Auf den ersten Blick scheint die Situation eindeutig. Die alleinerziehende Anna (Noomi Rapace) fühlt sich vor ihrem gewalttätigen Ehemann nicht mehr sicher. Sie verlässt ihn, flieht und sucht fortan ein neues Zuhause. Zusammen mit ihrem achtjährigen Sohn Anders (Vetle Qvenild Werring) erhält sie von den Behörden eine neue Wohnung in einem anonymen Wohnviertel am Rande Oslos. Dort soll sie angeblich sicher sein. Ihr Noch-Ehemann, so wird ihr mehrmals erklärt, habe keine Möglichkeit, an ihre neue Adresse zu gelangen. Doch Anna kann auch das irgendwie nicht beruhigen. Sie lebt in ständiger Angst um Anders, den sie zunächst nicht einmal in einem eigenen Zimmer schlafen oder zur Schule gehen lassen will. Schließlich ist sie fest davon überzeugt, dass sich ihr Sohn in großer Gefahr befindet.

Diese recht thriller-typische Konstellation nimmt der norwegische „Babycall“ zum Ausgangspunkt seiner Beobachtungen einer zunehmend seltsamen Zweierbeziehung. Das Verhältnis zwischen Mutter und Sohn fällt augenscheinlich aus dem Rahmen der Normalität. Ob daran allein der lediglich als Phantom in Erscheinung tretende Ehemann Schuld ist, darf bezweifelt werden. Als sich Anna zum Kauf eines Babyfons entschließt, mit dem sie Anders auch nachts ganz nahe sein will, lernt sie im dortigen Elektrogeschäft den zurückhaltenden Verkäufer Helge (Kristoffer Joner) kennen. Allmählich beginnt sich die von Angst beherrschte Mutter, einem anderen Menschen anzuvertrauen. Als sie jedoch die Schreie eines anderen Kindes durch das Babyfon hört, gerät Annas fragile Welt erneut ins Wanken.

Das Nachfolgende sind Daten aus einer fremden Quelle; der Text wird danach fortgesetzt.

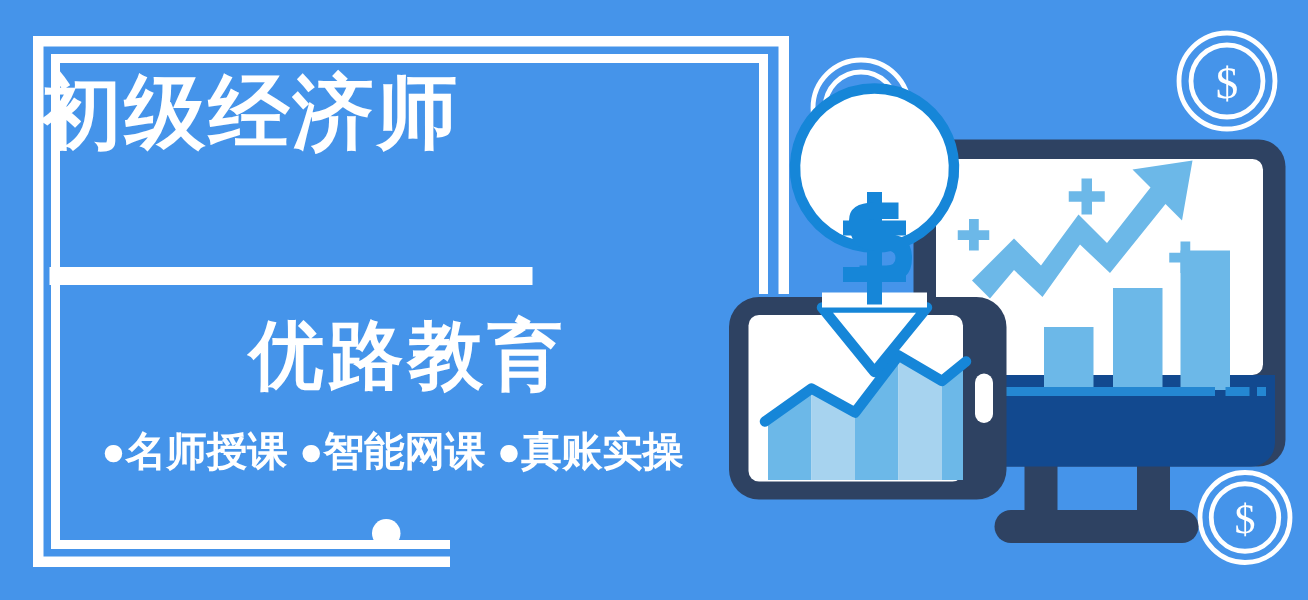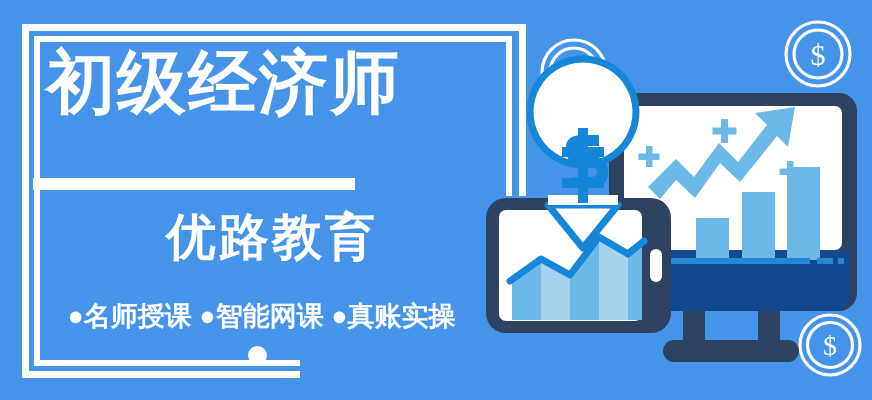--- a/index.html
+++ b/index.html
@@ -43,9 +43,9 @@
   
   #headline {
     position:absolute;
-    left:46px; top:48px;
+    left:27px; top:48px;
     width:460px;
-    font-size:69px;
+    font-size:54px;
     line-height:1;
     font-weight:bold;
     color:#ffffff;

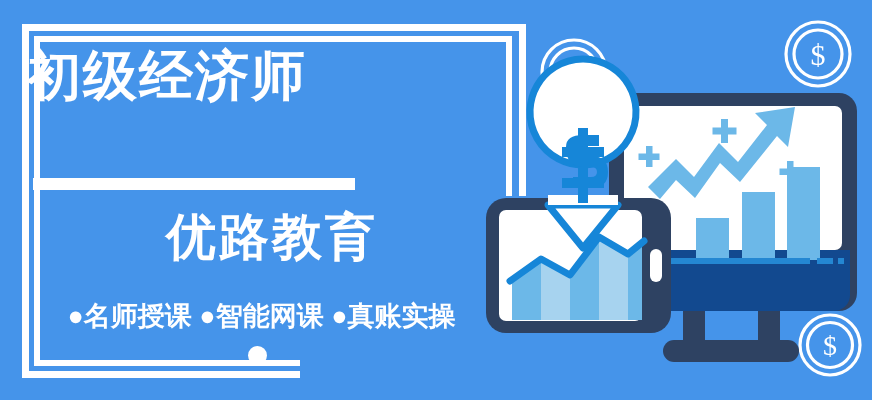--- a/index.html
+++ b/index.html
@@ -81,7 +81,6 @@
     color:#ffffff;
     letter-spacing:0px;
     white-space:nowrap;
-    margin-top:15px;
   }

Aus dem Drama einer psychisch labilen, eingeschüchterten Frau entwickelt sich ein subtiler Psychothriller, dessen immer stärker zu Tage tretende Genreelemente von Regisseur Pål Sletaune recht geschickt angeordnet und eingesetzt werden. Da wäre beispielsweise die seltsame Begegnung mit einer anderen Mutter und ihrem Kind am nahe gelegenen See, die sich nicht ohne Grund surreal und seltsam anfühlt. Zum Ende hin besitzt „Babycall“ sogar Zutaten eines klassischen Mystery-Horrors, wobei Sletaune es zu keiner Zeit übertreibt. Weder lässt er sich zu einer Steigerung der Handlung ins Absurde hinreißen, noch wird es für den Zuschauer wirklich unangenehm. Es ist mehr ein unterschwelliges Gefühl der Bedrohung und damit verknüpft eine ganz bestimmte Vermutung, welche sich schlussendlich bestätigen soll. Das Überraschungspotenzial von „Babycall“ bleibt letztlich überschaubar und begrenzt.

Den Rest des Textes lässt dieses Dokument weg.